» PROBLEM STATEMENT:
The lines below, from the one holding "color: #0f766e ->" through the final line, are to be copied exactly, with no other lines and no pictures.

» Web document revisions:
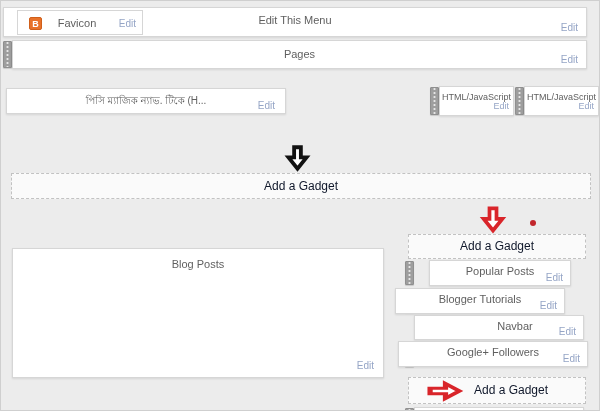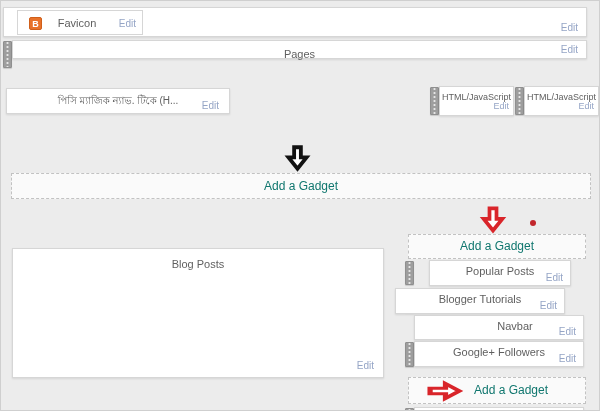"Edit This Menu" span.widget-title { html: none -> <span>Edit This Menu</span> }
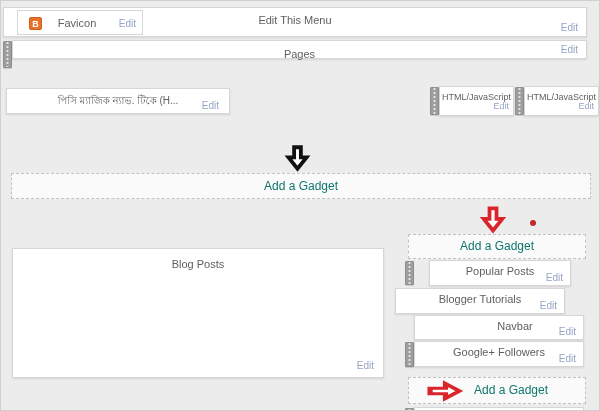"Pages" div.box { height: 19px -> 29px }
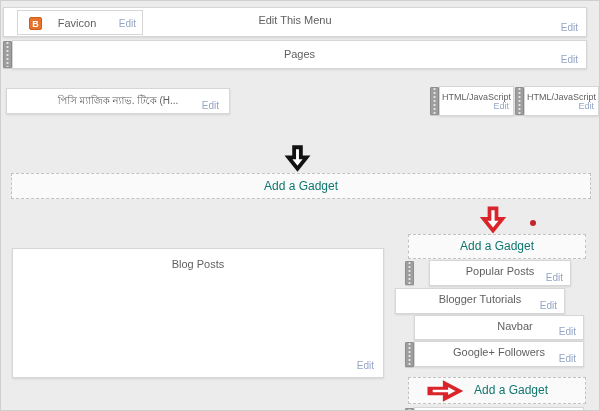"পিসি ম্যাজিক ন্যাভ. টিকে (H..." div.box { width: 224px -> 280px }
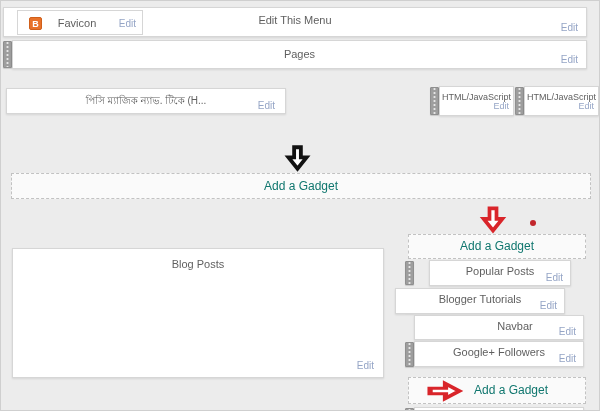"Add a Gadget" .add-gadget-link { color: #0f766e -> #0f172a }
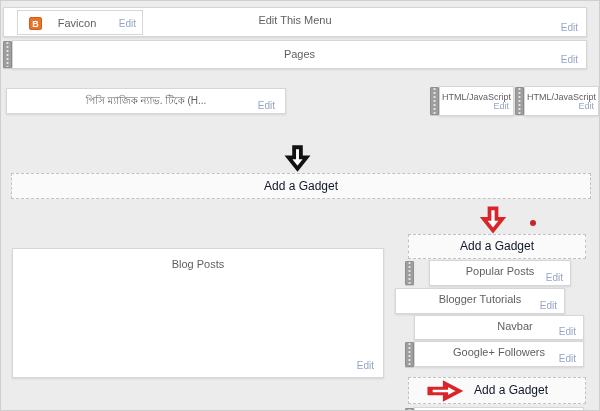"Google+ Followers" div.box { left: 413px -> 397px; width: 170px -> 190px }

» WRITTEN SOLUTION:
"Add a Gadget" .add-gadget-link { color: #0f766e -> #0f172a }
"Google+ Followers" div.box { left: 413px -> 397px; width: 170px -> 190px }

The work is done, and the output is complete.